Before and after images
- - - - -

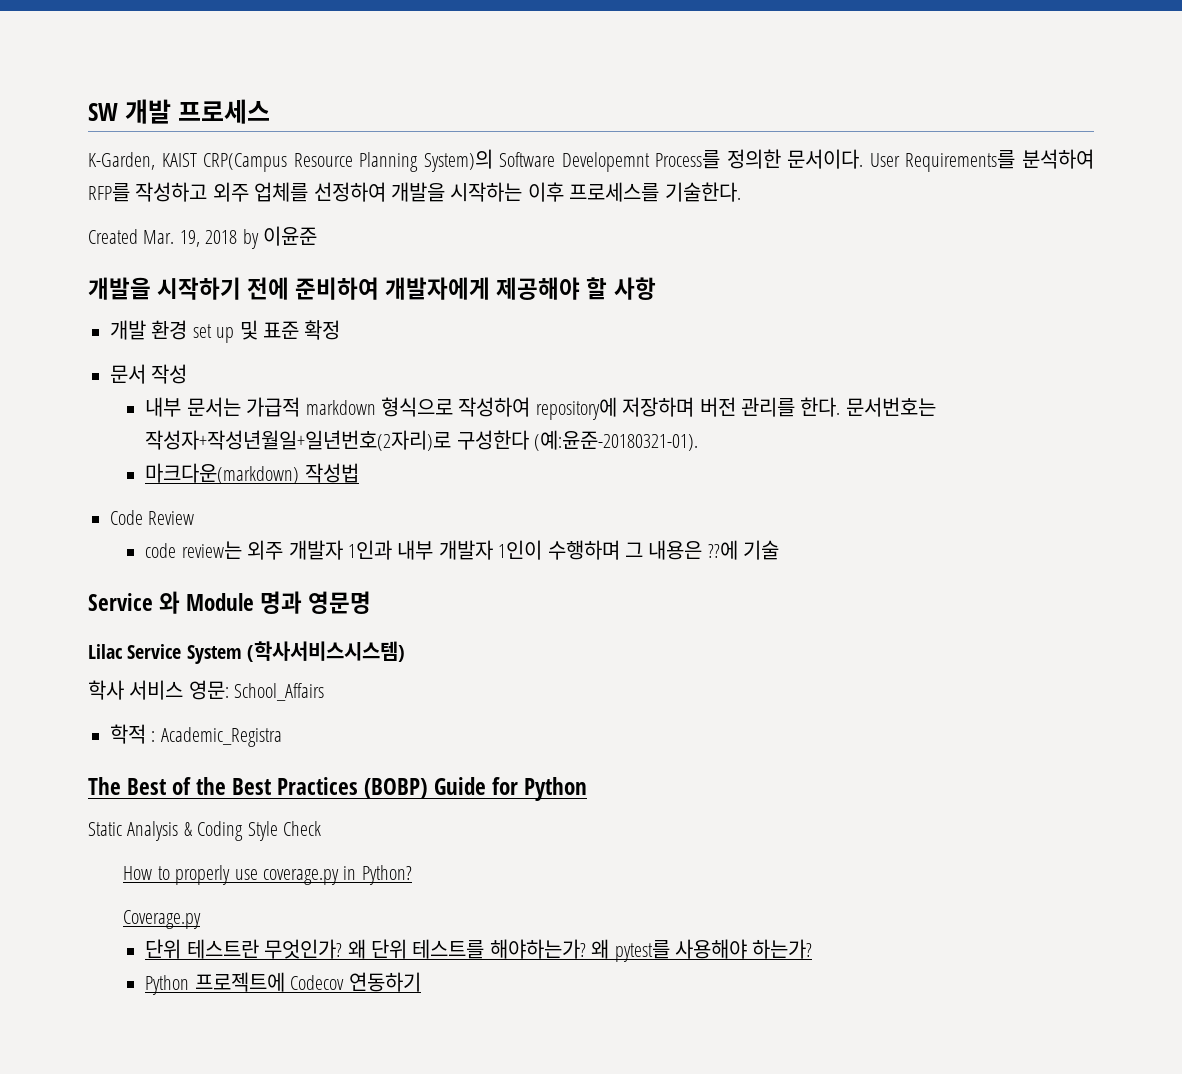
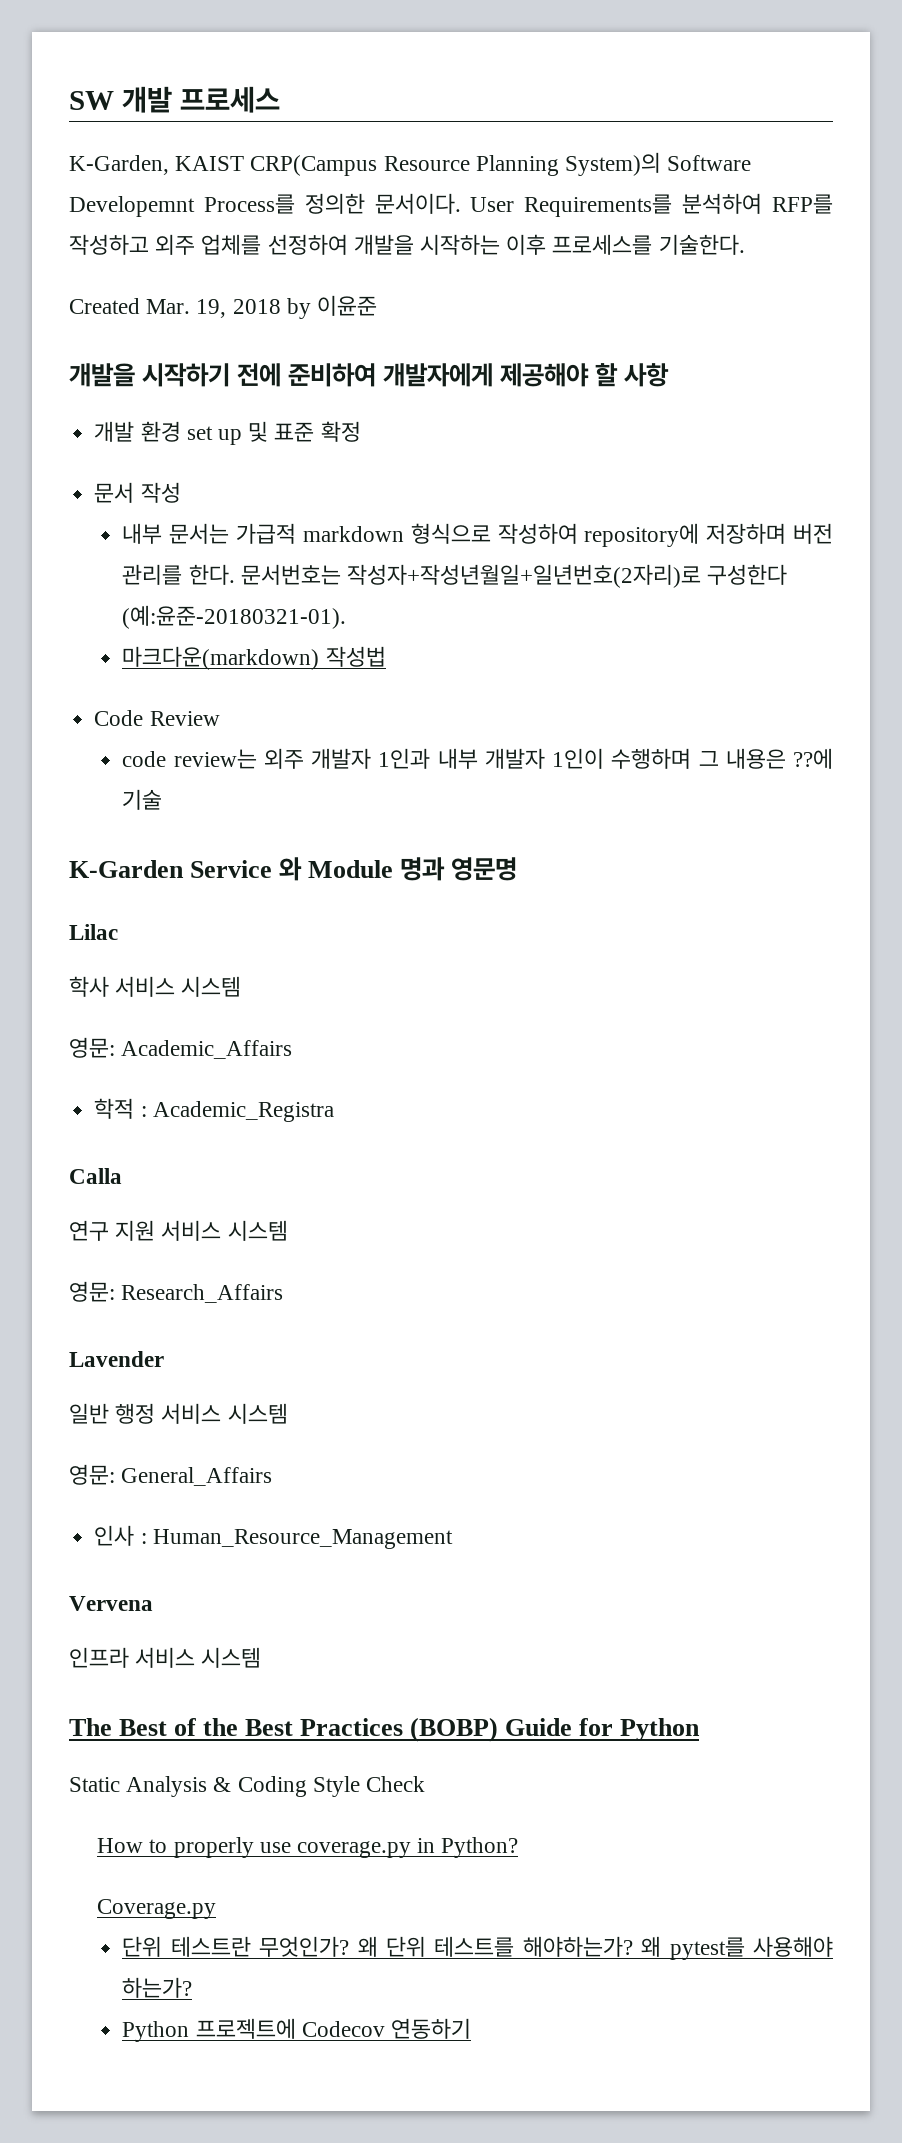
(780, 550) none -> [69,860,184,878] K-Garden
[127,641,406,664] Service System (학사서비스시스템) -> (118, 932) none
[188,680,325,701] 영문: School_Affairs -> [181,976,242,997] [69,1037,293,1059] 시스템 // 영문: Academic_Affairs
(282, 737) none -> [69,1168,122,1184] [69,1220,288,1241] [69,1281,284,1303] [69,1351,164,1367] [69,1403,288,1424] [69,1464,273,1486] [94,1525,453,1549] [69,1596,153,1611] [69,1647,262,1668] // Calla // 연구 지원 서비스 시스템 // 영문: Research_Affairs // Lavender // 일반 행정 서비스 시스템 // 영문: General_Affairs // 인사 : Human_Resource_Management // Vervena // 인프라 서비스 시스템

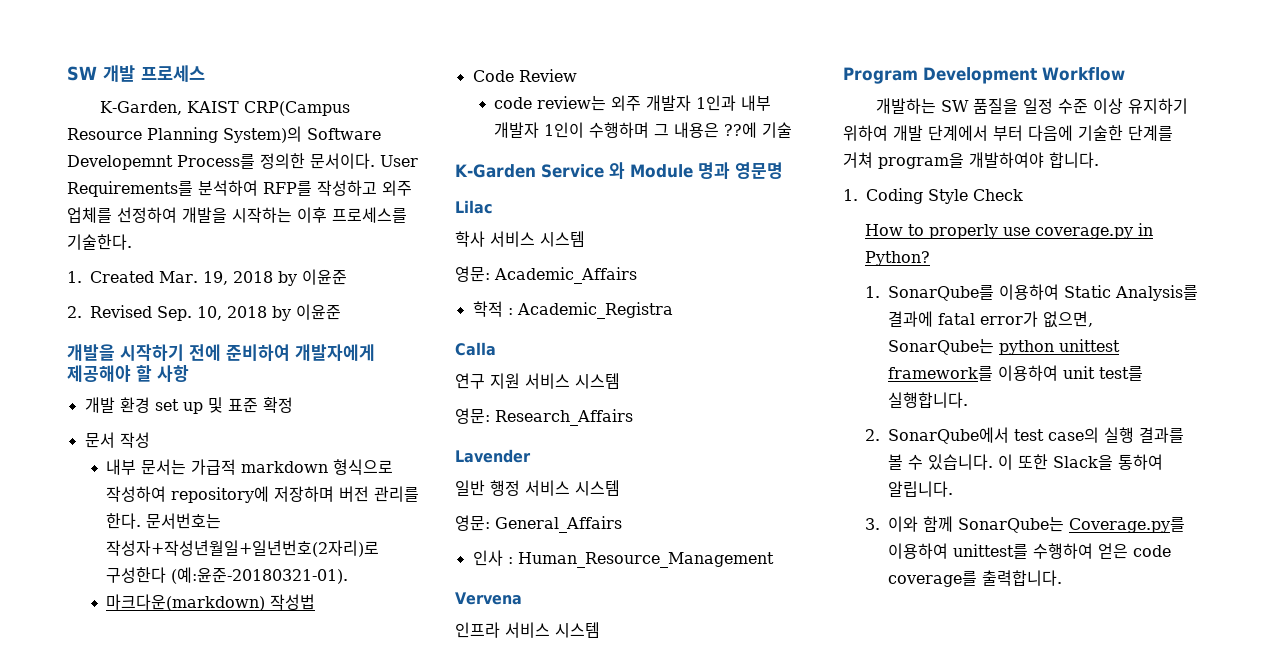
(745, 244) none -> [67,271,82,283] 1.
(378, 305) none -> [67,304,341,321] // 2. Revised Sep. 10, 2018 by 이윤준
[69,1717,701,1742] [69,1776,232,1797] The Best of the Best Practices (BOBP) Guide for Python // Static Analysis & -> [843,67,1125,84] [875,98,1188,114] [843,125,1173,141] [843,152,1099,169] [843,189,858,201] Program Development Workflow // 개발하는 SW 품질을 일정 수준 이상 유지하기 위하여 개발 단계에서 부터 다음에 기술한 단계를 거쳐 program을 개발하여야 합니다. // 1.
[97,1899,217,1919] [122,1936,833,1960] [122,1977,193,1998] [122,2018,472,2042] Coverage.py // 단위 테스트란 무엇인가? 왜 단위 테스트를 해야하는가? 왜 pytest를 사용해야 하는가? // Python 프로젝트에 Codecov 연동하기 -> [864,284,1198,301] [887,311,1093,328] [887,338,1120,355] [887,365,1143,381] [887,392,968,408] [864,427,1184,444] [887,454,1163,470] [887,481,953,497] [864,516,1185,533] [887,543,1171,559] [887,570,1062,587] 1. SonarQube를 이용하여 Static Analysis를 결과에 fatal error가 없으면, SonarQube는 python unittest framework를 이용하여 unit test를 실행합니다. // 2. SonarQube에서 test case의 실행 결과를 볼 수 있습니다. 이 또한 Slack을 통하여 알립니다. // 3. 이와 함께 SonarQube는 Coverage.py를 이용하여 unittest를 수행하여 얻은 code coverage를 출력합니다.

- - - - -

■ BRIEF:
Word for word, repeat all of the entries above, leaving out the pictures.

■ ANSWER SPACE:
(780, 550) none -> [69,860,184,878] K-Garden
[127,641,406,664] Service System (학사서비스시스템) -> (118, 932) none
[188,680,325,701] 영문: School_Affairs -> [181,976,242,997] [69,1037,293,1059] 시스템 // 영문: Academic_Affairs
(282, 737) none -> [69,1168,122,1184] [69,1220,288,1241] [69,1281,284,1303] [69,1351,164,1367] [69,1403,288,1424] [69,1464,273,1486] [94,1525,453,1549] [69,1596,153,1611] [69,1647,262,1668] // Calla // 연구 지원 서비스 시스템 // 영문: Research_Affairs // Lavender // 일반 행정 서비스 시스템 // 영문: General_Affairs // 인사 : Human_Resource_Management // Vervena // 인프라 서비스 시스템

(745, 244) none -> [67,271,82,283] 1.
(378, 305) none -> [67,304,341,321] // 2. Revised Sep. 10, 2018 by 이윤준
[69,1717,701,1742] [69,1776,232,1797] The Best of the Best Practices (BOBP) Guide for Python // Static Analysis & -> [843,67,1125,84] [875,98,1188,114] [843,125,1173,141] [843,152,1099,169] [843,189,858,201] Program Development Workflow // 개발하는 SW 품질을 일정 수준 이상 유지하기 위하여 개발 단계에서 부터 다음에 기술한 단계를 거쳐 program을 개발하여야 합니다. // 1.
[97,1899,217,1919] [122,1936,833,1960] [122,1977,193,1998] [122,2018,472,2042] Coverage.py // 단위 테스트란 무엇인가? 왜 단위 테스트를 해야하는가? 왜 pytest를 사용해야 하는가? // Python 프로젝트에 Codecov 연동하기 -> [864,284,1198,301] [887,311,1093,328] [887,338,1120,355] [887,365,1143,381] [887,392,968,408] [864,427,1184,444] [887,454,1163,470] [887,481,953,497] [864,516,1185,533] [887,543,1171,559] [887,570,1062,587] 1. SonarQube를 이용하여 Static Analysis를 결과에 fatal error가 없으면, SonarQube는 python unittest framework를 이용하여 unit test를 실행합니다. // 2. SonarQube에서 test case의 실행 결과를 볼 수 있습니다. 이 또한 Slack을 통하여 알립니다. // 3. 이와 함께 SonarQube는 Coverage.py를 이용하여 unittest를 수행하여 얻은 code coverage를 출력합니다.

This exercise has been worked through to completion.